07/05/2012

Confisquer Serono!

Elle est exemplaire à plus d’un titre, l’affaire Serono. C’est d’abord une success story qui se termine mal. Par le fait d’un rejeton né avec une cuillère en argent dans la bouche qui, après avoir hérité de l’entreprise paternelle, la vend à la concurrence pour 16 milliards de francs pour pouvoir s’adonner à la voile.

Et c’est celle, aussi, de Merck, la concurrence, qui après avoir déboursé les 16 milliards, encaissé 750 millions d’euros de bénéfices cette année et versé des dividendes en hausse de 20%, décide de fermer le site de Genève en supprimant 1250 postes de travail, sans compter les emplois induits.

Elle lui aura coûté du fric la reprise de Serono, mais aussi permis de s’approprier les brevets, de saccager le savoir faire de centaines d’employé.e.s et d’éliminer un concurrent. Non sans avoir bénéficié de faveurs fiscales à propos desquelles le ministre des finances du Canton de Genève garde un silence insultant pour celles et ceux qui, les impôts, les paient rubis sur ongle!

C’est sur leur peau que plus d’un millier hommes et de femmes expérimentent ce qu’est la propriété privée des moyens de production que sont les usines et les machines. Ces hommes, ces femmes, n’ont pas le choix entre travailler ou faire de la voile. C’est le choix entre la perte de leur travail et le déracinement à Shanghai, à Boston ou en Allemagne qu’on leur offre.

Elles ne sont pas les premières, ils ne sont pas les premiers, les salariés de Serono qui font l’amère expérience du capitalisme réellement existant.

Il y a quatre ans, confrontés à l’annonce brutale de la fermeture du site, les salarié.e.s des ateliers des CFF de Bellinzone ont fait reculer les managers en occupant les ateliers pendant plus d’un mois. Ils avaient, à leur actif, une tradition d’implantation syndicale qui leur a permis de réagir rapidement.
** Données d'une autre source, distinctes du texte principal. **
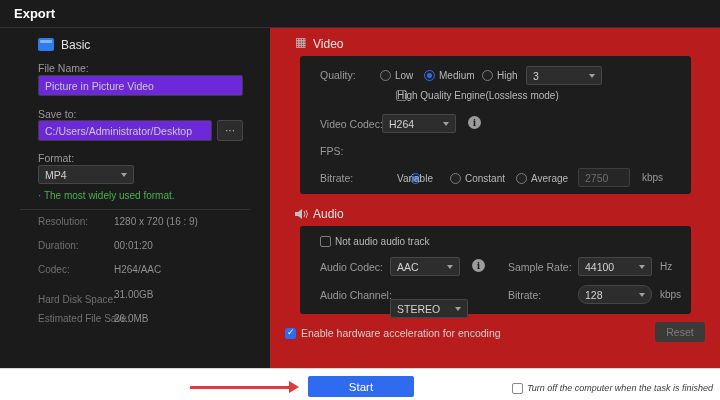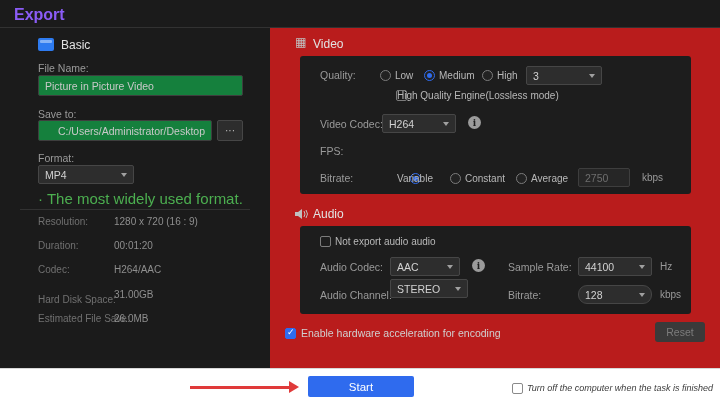--- a/index.html
+++ b/index.html
@@ -54,7 +54,7 @@
 <body>
 
 <div class="abs" style="left:0;top:0;width:720px;height:28px;">
-  <div class="abs" style="left:14px;top:6px;font-size:16px;font-weight:bold;color:#8b5cf6;">Export</div>
+  <div class="abs" style="left:14px;top:6px;font-size:13px;font-weight:bold;color:#ffffff;">Export</div>
 </div>
 <div class="abs divider" style="left:0;top:27px;width:720px;height:1px;"></div>
 

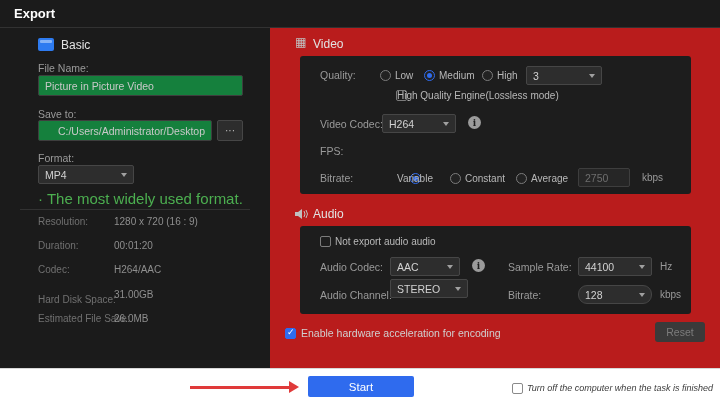--- a/index.html
+++ b/index.html
@@ -16,7 +16,7 @@
   .cb-lbl { font-size:10px; color:#b8b8b8; white-space:nowrap; }
   .unit { font-size:10px; color:#9a9a9a; white-space:nowrap; }
   .input {
-    background:#15803d; border:1px solid #3e3e3e; border-radius:2px;
+    background:#6d28d9; border:1px solid #3e3e3e; border-radius:2px;
     color:#c9c9c9; font-size:10.5px; padding:0 6px; font-family:inherit; outline:none;
   }
   .input.dim { color:#6e6e6e; background:#262626; }

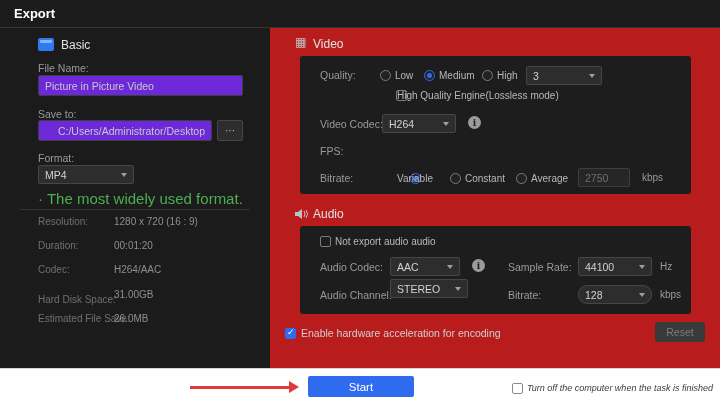--- a/index.html
+++ b/index.html
@@ -65,7 +65,7 @@
 <input class="abs input" style="left: 38px; top: 75px; width: 205px; height: 21px;" value="Picture in Picture Video">
 
 <div class="abs lbl" style="left:38px;top:108px;">Save to:</div>
-<input class="abs input" style="left: 38px; top: 120px; width: 174px; height: 21px; text-align: right;" value="C:/Users/Administrator/Desktop">
+<input class="abs input" style="left: 38px; top: 120px; width: 174px; height: 21px;" value="C:/Users/Administrator/Desktop">
 <button class="abs" style="left:217px;top:120px;width:26px;height:21px;background:#2d2d2d;border:1px solid #464646;border-radius:2px;color:#c0c0c0;font-size:10px;font-family:inherit;">···</button>
 
 <div class="abs lbl" style="left:38px;top:152px;">Format:</div>

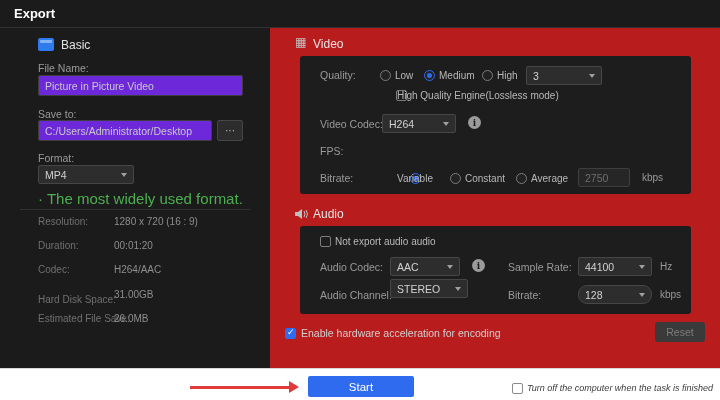--- a/index.html
+++ b/index.html
@@ -47,7 +47,7 @@
   .arrow-head { width:0; height:0; border-top:6.5px solid transparent; border-bottom:6.5px solid transparent; border-left:10px solid #e03a3a; }
   .infolabel { font-size:10px; color:#707070; white-space:nowrap; }
   .infovalue { font-size:10px; color:#8e8e8e; white-space:nowrap; }
-  .note { font-size:15px; color:#4caf50; white-space:nowrap; }
+  .note { font-size:10px; color:#4caf50; white-space:nowrap; }
   .divider { background:#323232; }
 </style>
 </head>

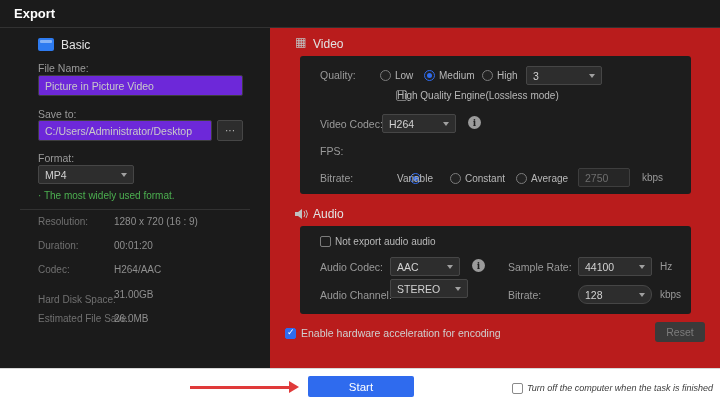--- a/index.html
+++ b/index.html
@@ -143,7 +143,7 @@
 
   <div class="abs panel" style="left:30px;top:198px;width:391px;height:88px;">
     <span class="abs cb" style="left:20px;top:10px;"></span>
-    <div class="abs cb-lbl" style="left:35px;top:10px;">Not export audio audio</div>
+    <div class="abs cb-lbl" style="left:35px;top:10px;">Not audio audio track</div>
 
     <div class="abs lbl" style="left:20px;top:35px;">Audio Codec:</div>
     <div class="abs dd" style="left:90px;top:31px;width:70px;">

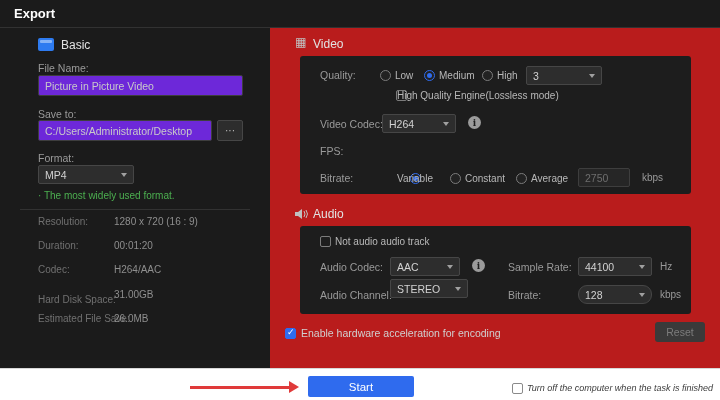--- a/index.html
+++ b/index.html
@@ -159,7 +159,7 @@
     <div class="abs unit" style="left:360px;top:35px;">Hz</div>
 
     <div class="abs lbl" style="left:20px;top:63px;">Audio Channel:</div>
-    <div class="abs dd" style="left:90px;top:53px;width:78px;">
+    <div class="abs dd" style="left:90px;top:73px;width:78px;">
       <span>STEREO</span>
       <span class="caret"></span>
     </div>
Chez Serono, elle était absente, cette implantation. Jusqu’à l’annonce de la fermeture… Depuis ce 24 avril, les choses ont changé. C’est par centaines que les salarié.e.s ont pris part aux assemblées, qu’ils ont marqué par leur présence le défilé du premier mai. Et qu’ils montrent qu’ils ne sont pas prêts à se laisser faire.

En fait, comme ceux de Bellinzone, c’est dans leurs mains qu’elles/ils tiennent leur destin. Pas pour obtenir le maintien des emplois contre une augmentation du temps de travail mais pas du salaire, comme chez Novartis à Prangins. Mais pour obtenir la confiscation des bâtiments et des laboratoires de Merck-Serono.

Oui, l’expropriation sans indemnité est nécessaire. Pour sauver les places de travail, mais aussi pour produire des médicaments utiles pour soigner les gens -ce que le personnel de Serono sait faire, pas les actionnaires-, il faut que la collectivité s’approprie l’usine.

Car, aussi bien les salarié.e.s de Serono que la population ont besoin de rompre avec la propriété privée des moyens de produire ce qui est nécessaire pour le bien commun.